- Born: 1834 Lindley in Huddersfield
- Died: 1911 (aged 76–77) Harrogate
- Occupation: Businessman

= Joseph Hepworth (tailor) =

English businessman (1834–1911)

Joseph Hepworth (1834–1911) was the clothing manufacturer who founded Joseph Hepworth & Son, a company which grew to become the United Kingdom's largest clothing manufacturer and which is now known as Next plc.

==Career==
Born at Lindley in Huddersfield, Joseph Hepworth left school at ten to join George Walker's Mill in Leeds in 1844.

In 1864 Joseph Hepworth went into business with his brother-in-law James Rhodes as a tailor in Leeds. By 1881 their factory in Wellington Street employed 500 people and, unusually for the time, made all three pieces of a gentlemen's three-piece suit.

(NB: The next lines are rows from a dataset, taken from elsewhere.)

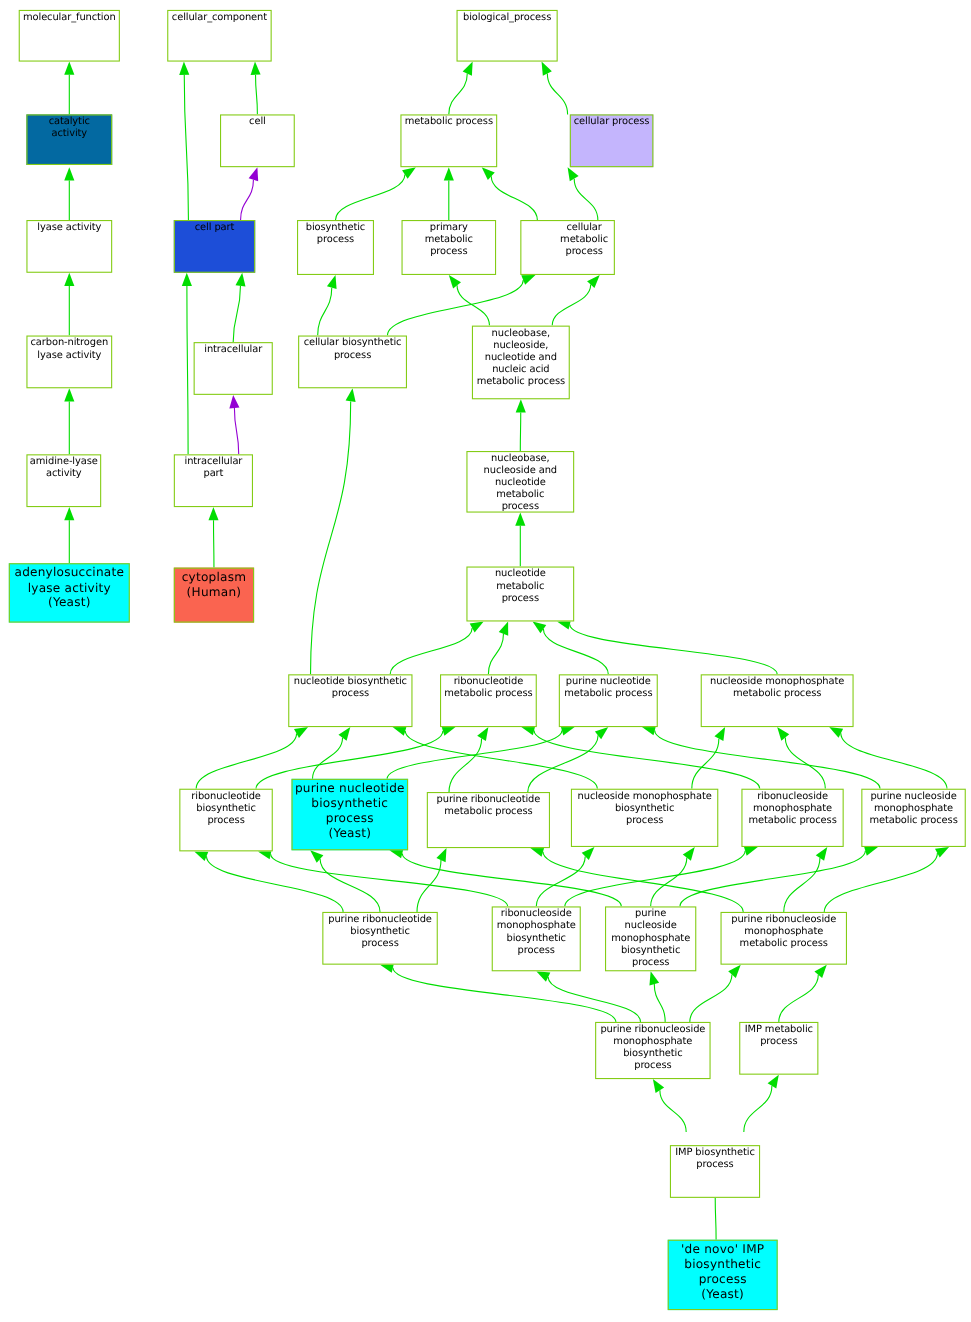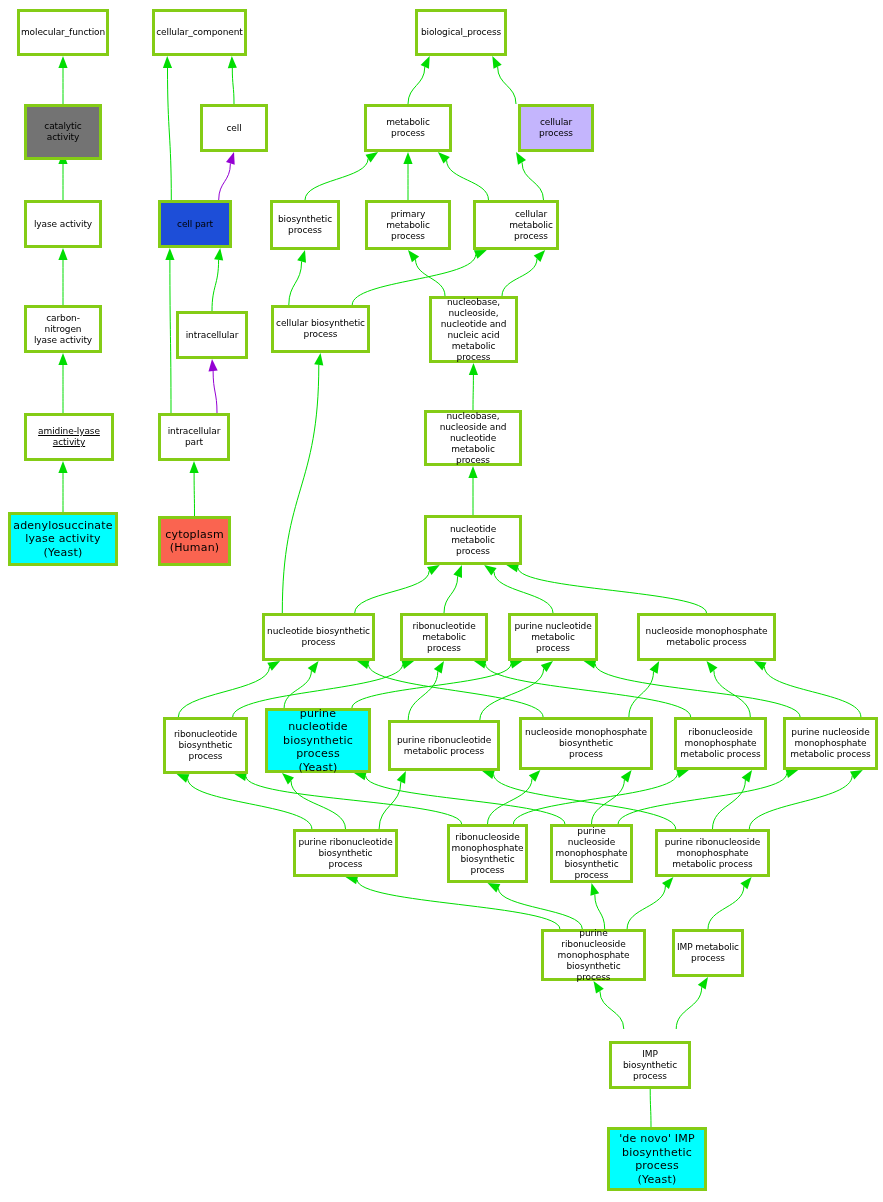--- a/index.html
+++ b/index.html
@@ -28,11 +28,10 @@
   .node {
     position: absolute;
     box-sizing: border-box;
-    border: 3px solid #84cc16;
+    border: 1px solid #84cc16;
     background: #ffffff;
     color: #000000;
     display: flex;
-    align-items: center;
     justify-content: center;
     text-align: center;
     font-size: 9px;

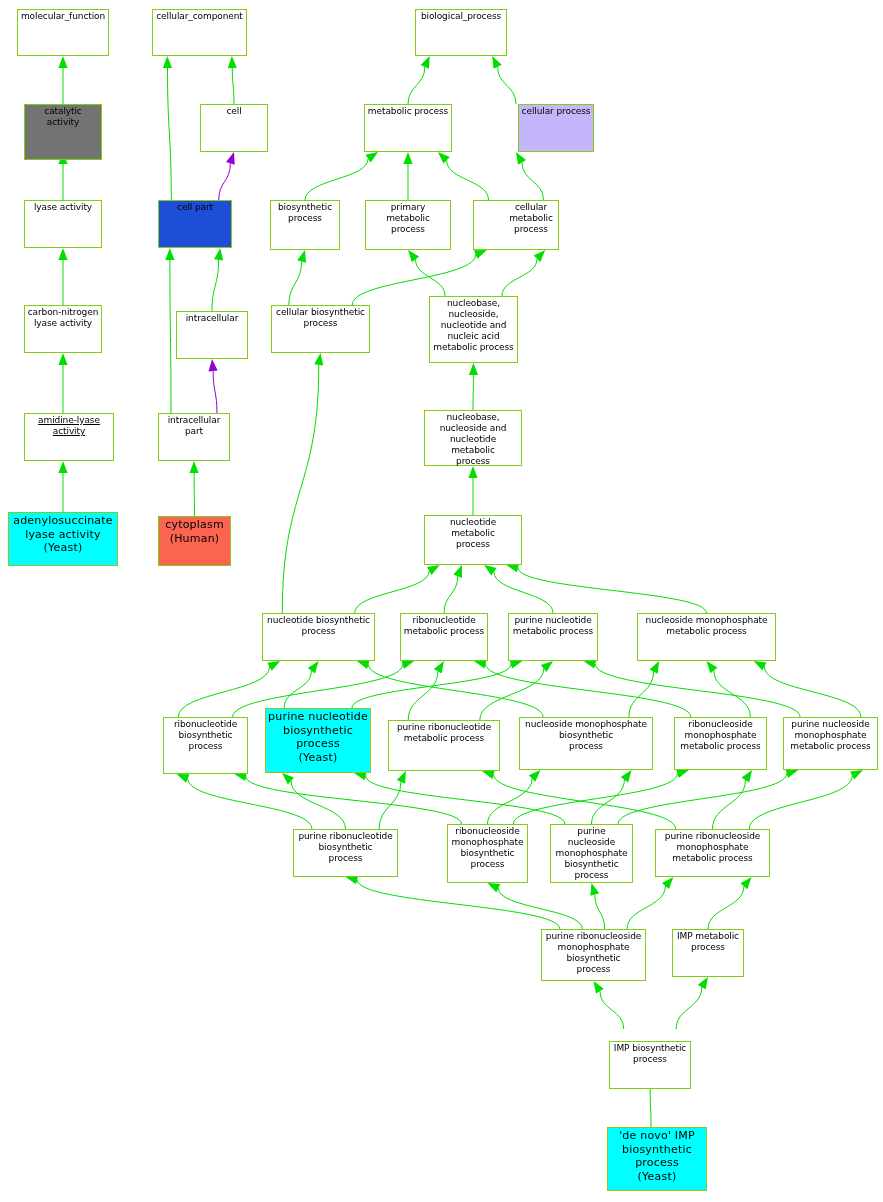--- a/index.html
+++ b/index.html
@@ -187,7 +187,7 @@
     <div class="node" style="left: 152px; top: 9px; width: 95px; height: 47px; background: rgb(255, 255, 255);">
       <span class="node-label">cellular_component</span>
     </div>
-    <div class="node" style="left: 24px; top: 104px; width: 78px; height: 56px; background: #737373;">
+    <div class="node" style="left: 24px; top: 104px; width: 78px; height: 46px; background: #0369a1;">
       <span class="node-label">catalytic activity</span>
     </div>
     <div class="node" style="left: 200px; top: 104px; width: 68px; height: 48px; background: rgb(255, 255, 255);">

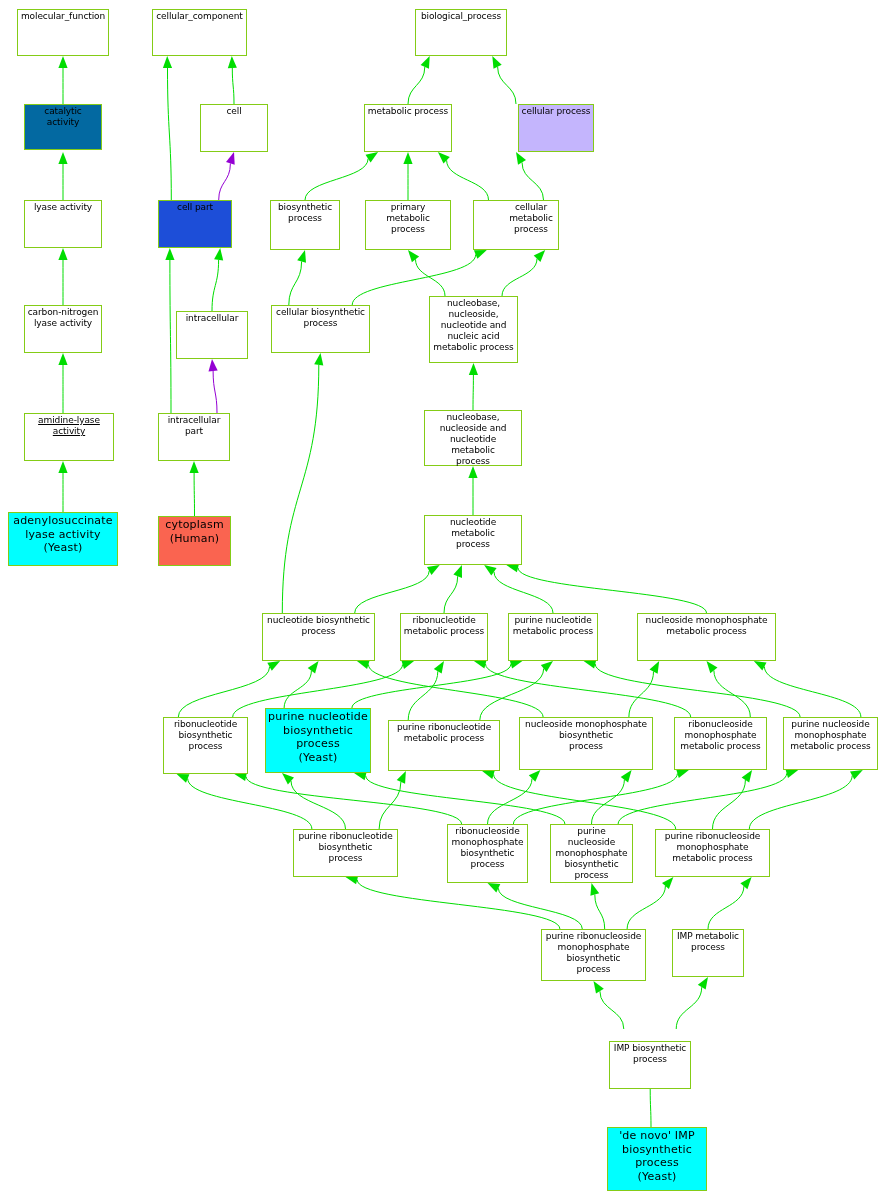--- a/index.html
+++ b/index.html
@@ -235,7 +235,7 @@
 nucleic acid
 metabolic process</span>
     </div>
-    <div class="node" style="left: 24px; top: 413px; width: 90px; height: 48px; background: rgb(255, 255, 255); text-decoration: underline;">
+    <div class="node" style="left: 24px; top: 413px; width: 68px; height: 48px; background: rgb(255, 255, 255);">
       <span class="node-label">amidine-lyase
 activity</span>
     </div>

In the 1880s they innovated further, establishing shops to sell their suits direct to the public. By 1890 they employed 2,000 operatives who sold their stock through 107 shops.

Joseph Hepworth died in Harrogate in 1911, and within 6 years of his death Joseph Hepworth & Son was the largest clothing manufacturer in the United Kingdom. He donated several paintings to Leeds Art Gallery including work by Hubert von Herkomer in 1899.

==Family==
Hepworth married Sarah Hepworth, née Rhodes on 8 December 1855 they went on to have three sons and four daughters.